*PROMPT*.
Go through the listing below from the line containing "(388, 567) none" to its last line, retyping each line exactly and nothing else.

*EXERCISE INPUT*.
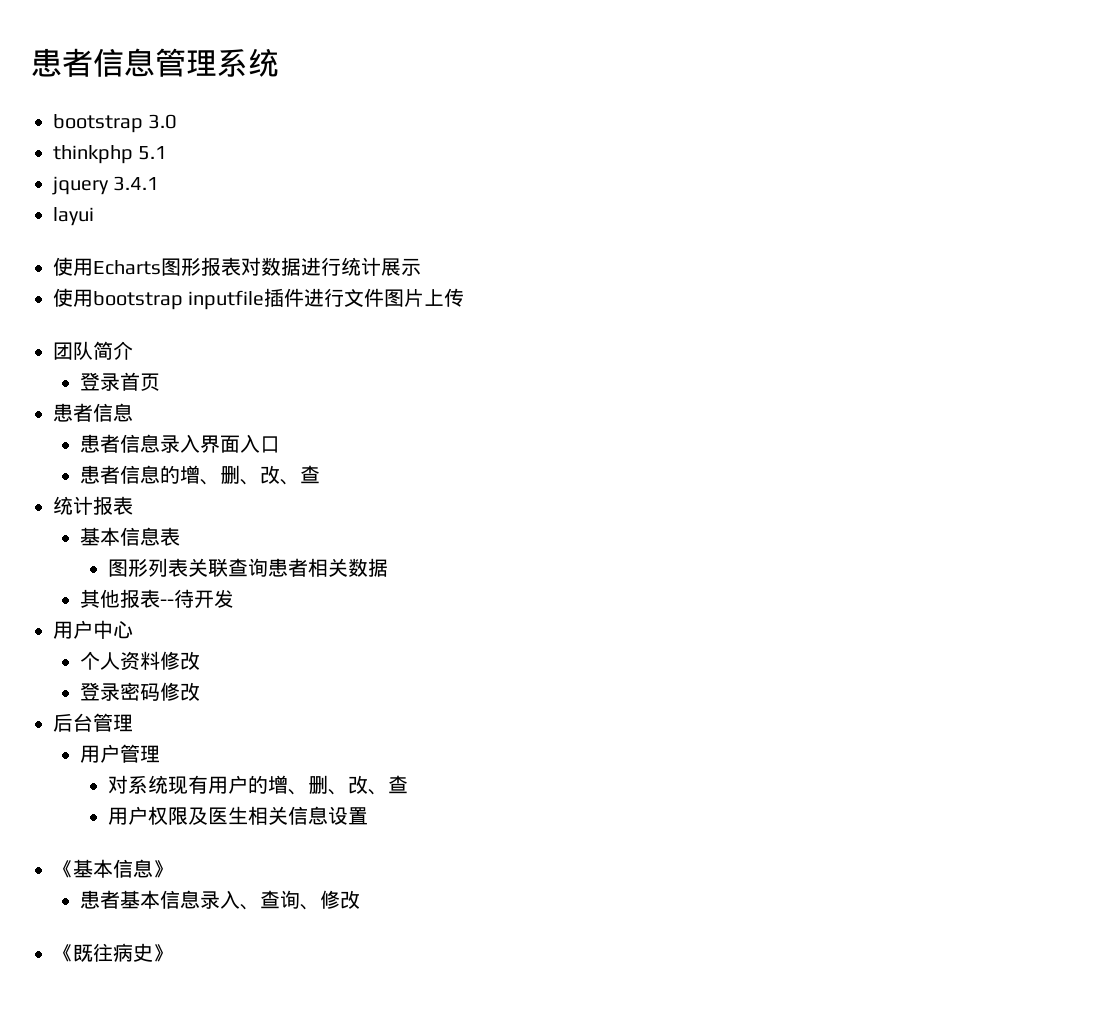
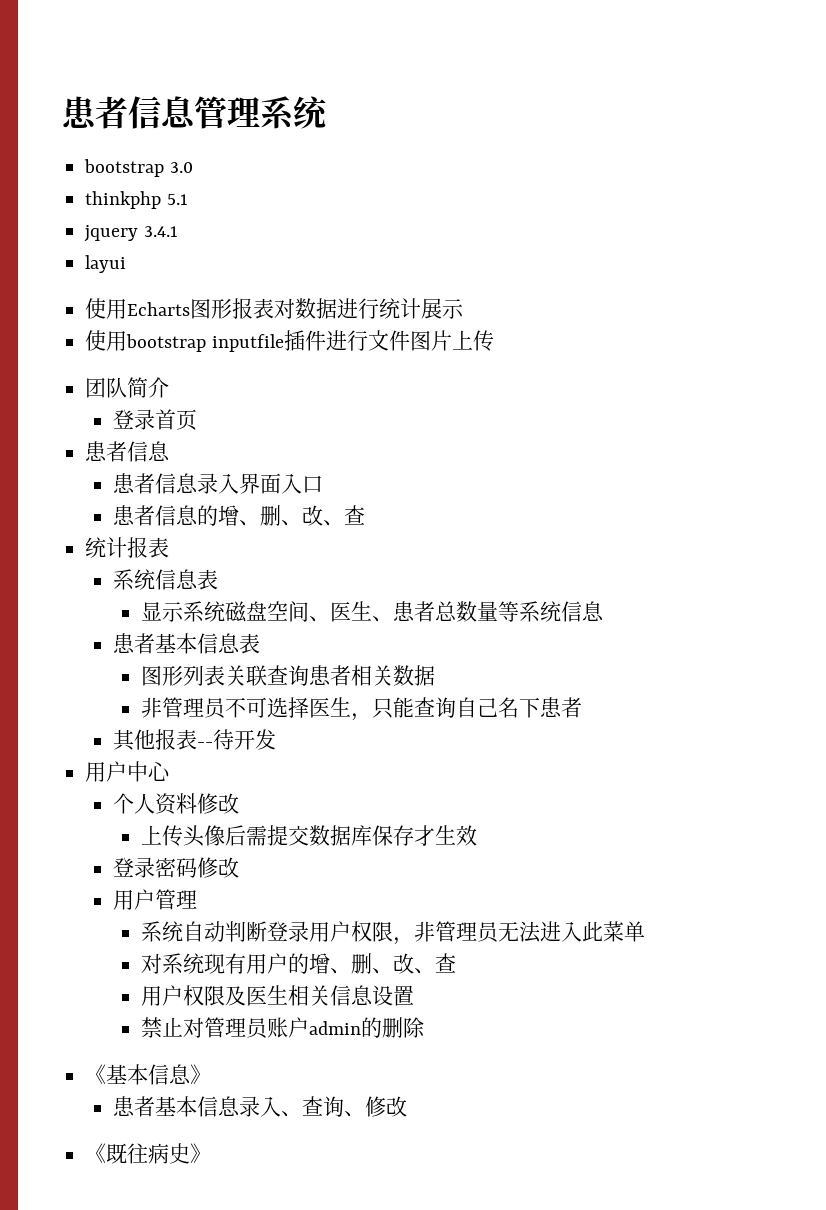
(133, 505) none -> [113,569,219,590] [141,601,605,623] [113,633,156,654] 系统信息表 // 显示系统磁盘空间、医生、患者总数量等系统信息 // 患者
(388, 567) none -> [141,697,583,721] // 非管理员不可选择医生，只能查询自己名下患者
(201, 660) none -> [141,825,478,847] // 上传头像后需提交数据库保存才生效
[53,713,133,732] // 后台管理 -> (240, 867) none
(161, 754) none -> [141,921,646,945] // 系统自动判断登录用户权限，非管理员无法进入此菜单
(368, 816) none -> [141,1017,426,1039] // 禁止对管理员账户admin的删除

*RESULT OF THIS EXERCISE*.
(388, 567) none -> [141,697,583,721] // 非管理员不可选择医生，只能查询自己名下患者
(201, 660) none -> [141,825,478,847] // 上传头像后需提交数据库保存才生效
[53,713,133,732] // 后台管理 -> (240, 867) none
(161, 754) none -> [141,921,646,945] // 系统自动判断登录用户权限，非管理员无法进入此菜单
(368, 816) none -> [141,1017,426,1039] // 禁止对管理员账户admin的删除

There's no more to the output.